Your little girl sounds like she's right on track. She'll talk when she's good and ready. My son didn't say more than a couple of words at 12 months and now, at 27 months, he's a great talker. She may be working on something else developmentally and taking a break from talking. That's ok. You don't have to force it. Every child will learn to talk in their own time.
I would be concerned about the sitter and the TV issue. Are you paying this sitter? If this is her profession, you have every right to challenge her use of tv to do her job.

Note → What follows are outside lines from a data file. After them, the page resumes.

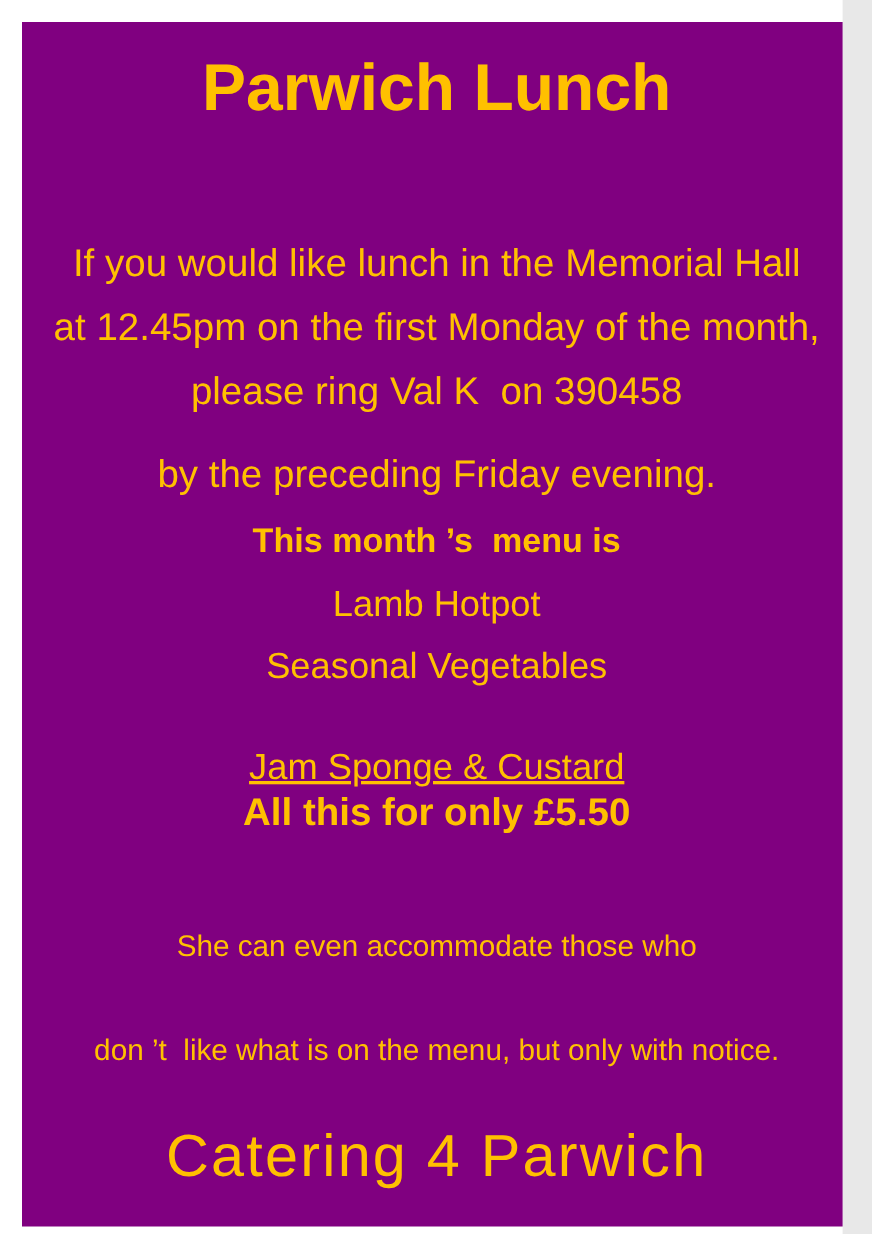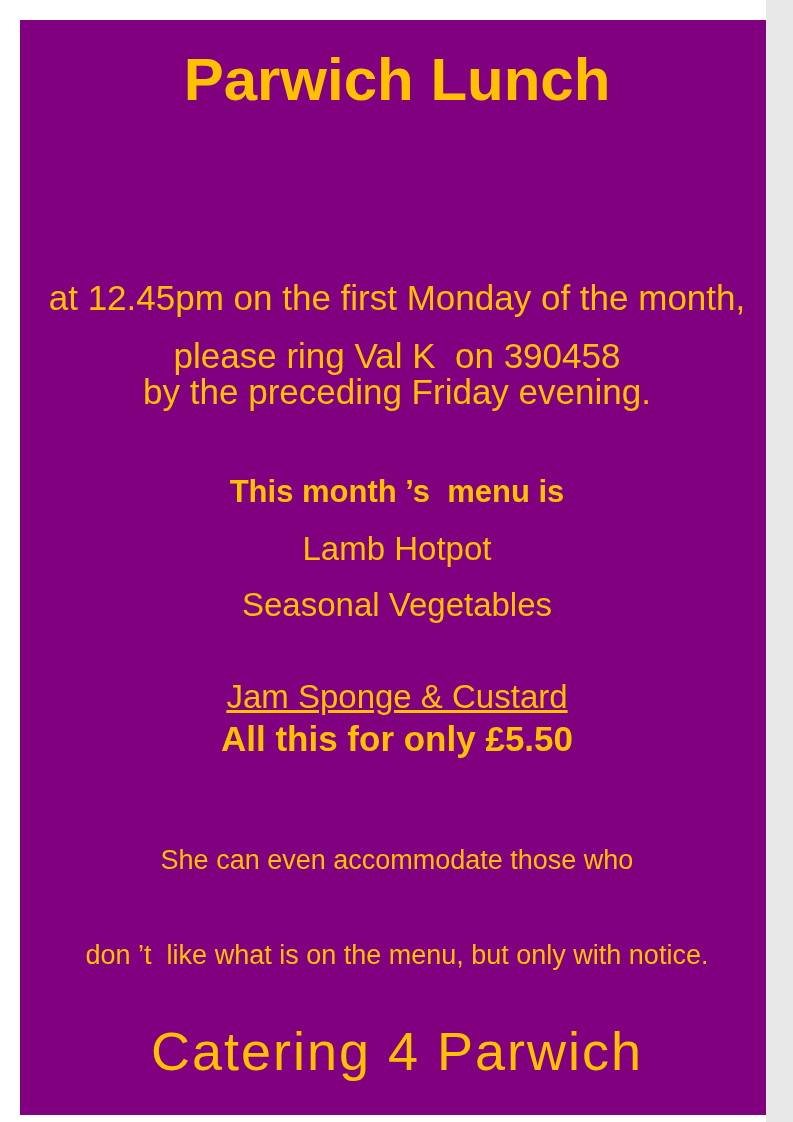--- a/index.html
+++ b/index.html
@@ -71,6 +71,7 @@
 
   <div class="line t-title pos-t1">Parwich Lunch</div>
 
+  <div class="line t-body pos-i1">If you would like lunch in the Memorial Hall</div>
   <div class="line t-body pos-i2">at 12.45pm on the first Monday of the month,</div>
   <div class="line t-body pos-i3">please ring Val K  on 390458</div>
   <div class="line t-body pos-i4">by the preceding Friday evening.</div>

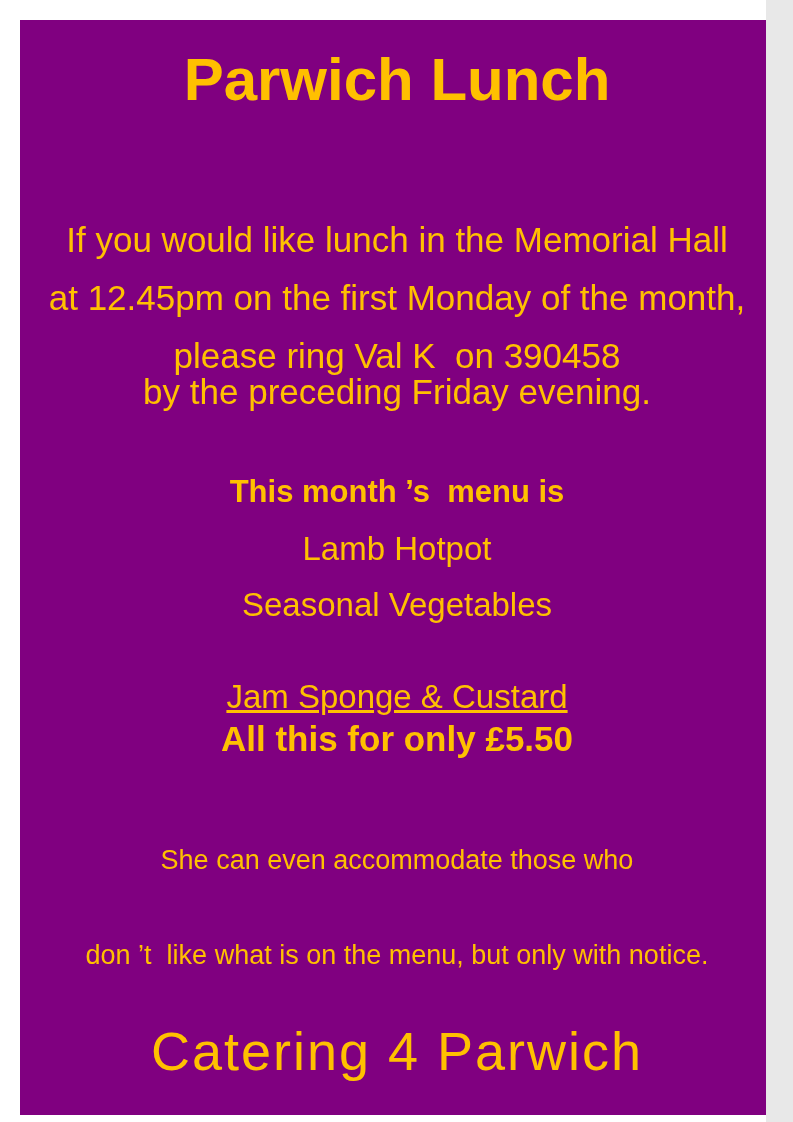--- a/index.html
+++ b/index.html
@@ -51,7 +51,7 @@
   .pos-i1  { top: 222px; }
   .pos-i2  { top: 280px; }
   .pos-i3  { top: 338px; }
-  .pos-i4  { top: 374px; }
+  .pos-i4  { top: 414px; }
   .pos-mh  { top: 476px; }
   .pos-m1  { top: 532px; }
   .pos-m2  { top: 588px; }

Sounds like she doesn't want to confront the inevitable conflicts that come with a house of 4 children. (it takes a lot of constant energy and patience, which personally I wouldn't want to do, but that is why I do not choose to be a professional day care provider) These conflicts however, are neccessary for the children to learn how to be considerate people. I would recommend looking around for another sitter before you talk to her to see what else is out there. Try to observe during the day for at least an hour. You will be able to see how they handle sharing, taking turns, etc among the children. She should be patient. The caregiver should not be yelling at all and raising their voices only rarely. She should not be trying to do housework with the kids there, other than folding clothes in the same room as the kids. There should be plenty of open-ended toys to play with like blocks, cars, dolls, babies, tinker toys, a doll house, kitchen stuff, legos (not the itty bitty ones. TV is ok for the older kids that don't nap during naptime, but movies are better since they have a longer story to be told.
I had a sitter for my daughter that I thought was great since she had the same "attachment parenting" philosophy as I do. She wore my baby in a sling and had other similarities to my own parenting style. But sometimes when I dropped off my daughter as she was able to walk, the sitter, would sometimes not come over to the door to greet my daughter with a hug. I found out when my daughter was about 18 months old, that she was not playing very much at the sitter's house and that she was totally uncomfortable there. Anyway, it was a good parting time because my son was about to be born, so we parted ways. I found another sitter that had two openings for my two kids four months later. By observing the new sitter, I found out how much the first sitter was lacking in her ability to communicate and engage my daughter. So the moral of my long-winded story is: if you feel a little uncomfortable with something at the sitter's house, you are justified. Just because you like the sitter personally doesn't mean that she is the best for your child. I felt horribly guilty for months afterward, but my daughter has recovered beautifully and is a very social 4-year old now.
Hope this helps. Sorry to be so verbose!